Characterization of matrix metalloproteinase-2 and matrix metalloproteinase-9 and their inhibitors in equine granulosa cells in vivo and in vitro

Matrix metalloproteinases (MMP) and tissue inhibitors of MMP (TIMP) regulate tissue remodeling events necessary for ovulation. Thus, changes in MMP and TIMP expression and protein enzyme activity were examined in vivo and in vitro during follicular development and atresia in the horse. Equine granulosa cells and follicular fluid from medium (15 to 29 mm) healthy and atretic follicles and from large (>30 mm) healthy and preovulatory follicles were collected by transvaginal aspiration. The cells were either snap-frozen (in vivo study) or cultured for 48 h (in vitro study) to determine gene expression and protein enzyme activity of MMP-2 and MMP-9 and TIMP-1 and TIMP-2. Concentrations of progesterone and estradiol were determined by RIA in follicular fluid and conditioned media and were used along with follicle dynamics to classify follicles. In vivo, expression of MMP-2 and TIMP-2 was increased (P < 0.05) in large-preovulatory follicles, whereas TIMP-1 was decreased. The ratio of MMP-2: TIMP-2 expression was decreased (P < 0.05) in medium-healthy and large-preovulatory follicles, whereas the MMP-9: TIMP-1 ratio was increased only in large-preovulatory follicles compared with large-healthy follicles.
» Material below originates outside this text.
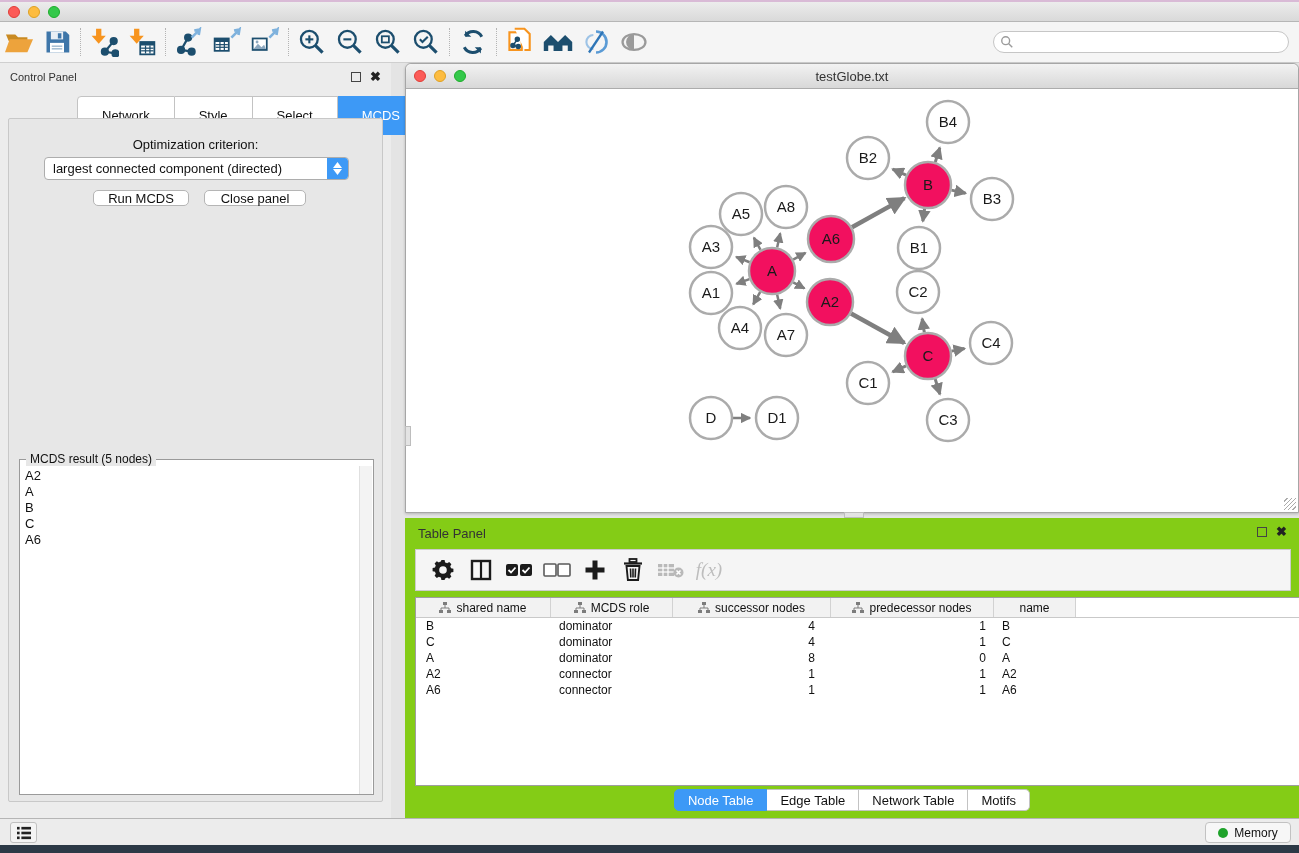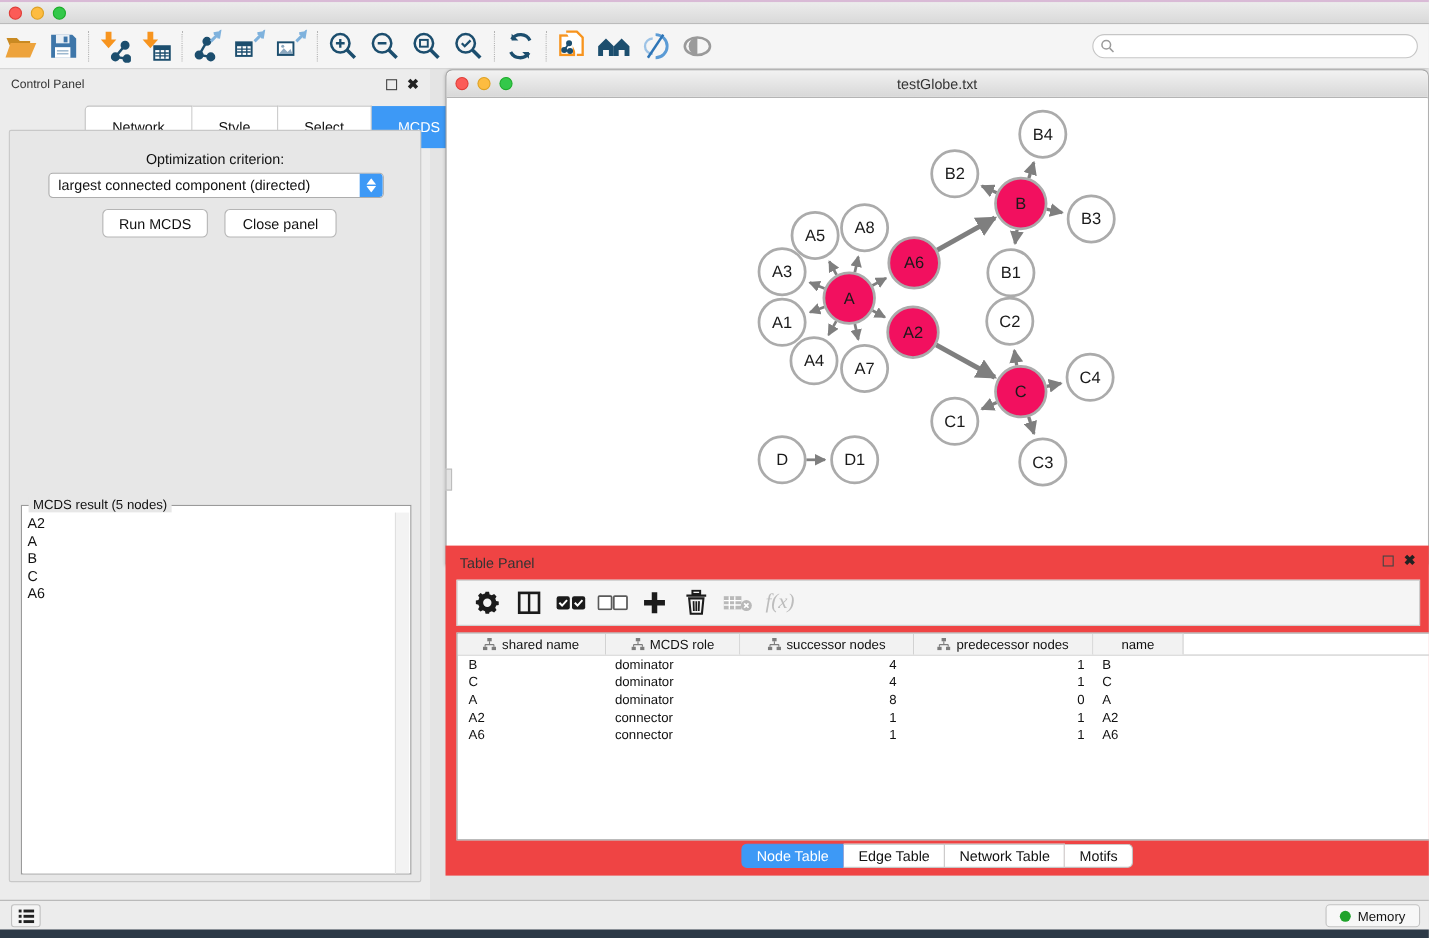"Run MCDS" .cp-button { height: 26px -> 16px }
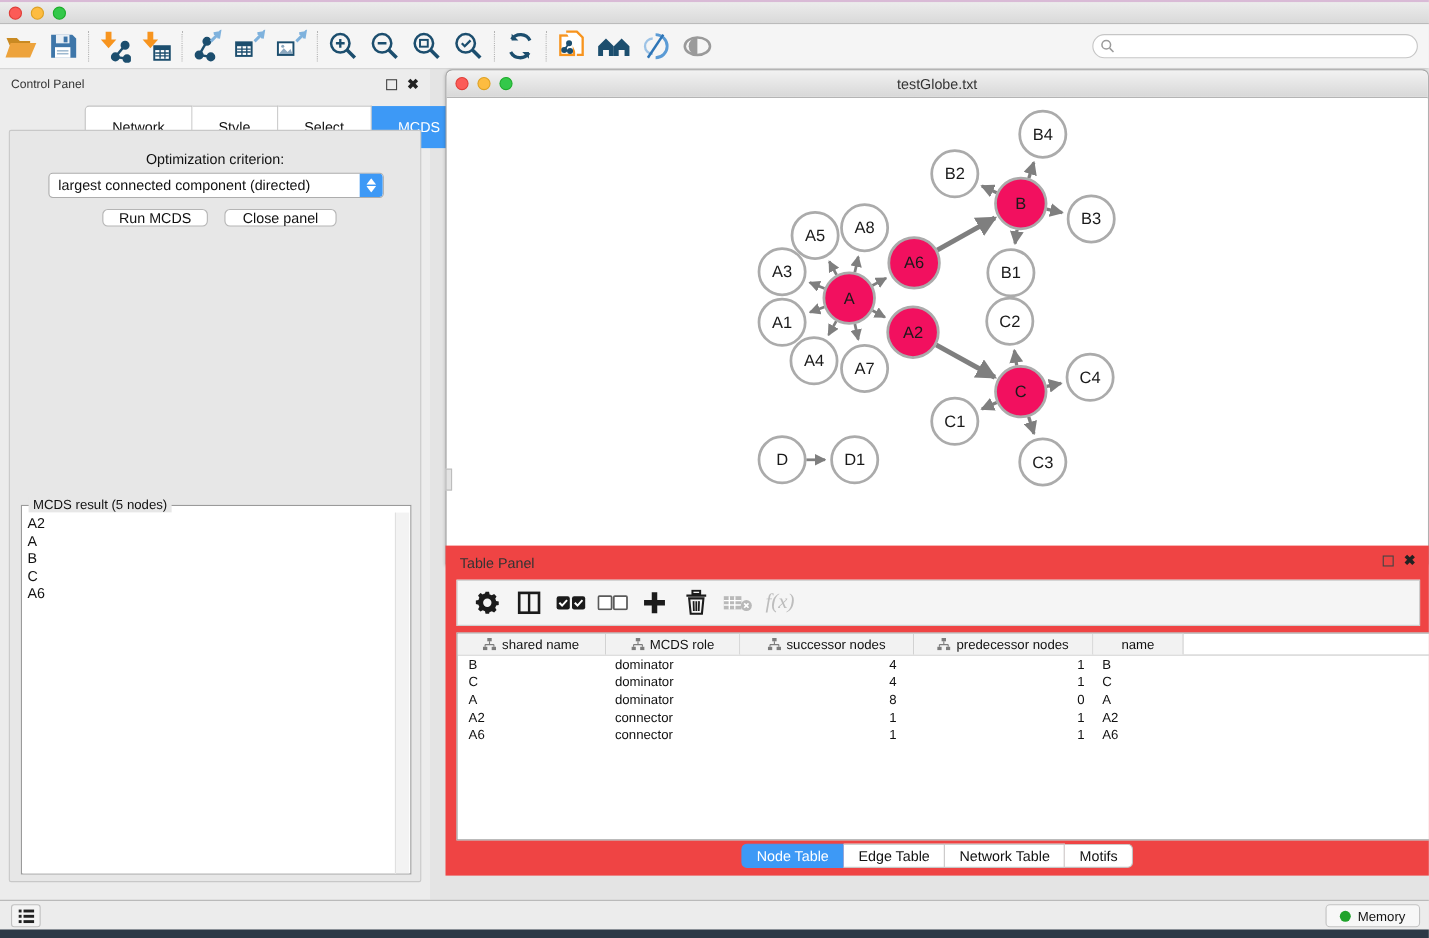"Table Panel" #table-panel { background: #ef4444 -> #84cc16; top: 496px -> 518px }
Estradiol was greatest (P < 0.05) in the fluid of large-healthy and large-preovulatory follicles. However, medium-atretic follicles were associated with the least estradiol concentrations, both in vivo and in vitro. Progesterone concentrations were greatest (P < 0.05) in large-preovulatory follicles both in vivo and in vitro. In healthy follicles in vivo, the diameter was correlated with estradiol concentration, the estradiol: progesterone ratio, MMP-9 and TIMP-1 expression, and MMP-2 and MMP-9 protein activity. In contrast to in vivo studies, the ratio of MMP-9: TIMP-1 expression was increased (P < 0.05) in medium-healthy follicles; TIMP-2 expression decreased in large-preovulatory follicles in vitro. In addition, MMP-9 protein activity was decreased (P < 0.05) in the media samples of cells from large-healthy follicles compared with those from medium-healthy follicles. These results indicate that changes in MMP-2 and MMP-9 activities may be essential to the tissue reorganization necessary for ovulation in the equine ovary.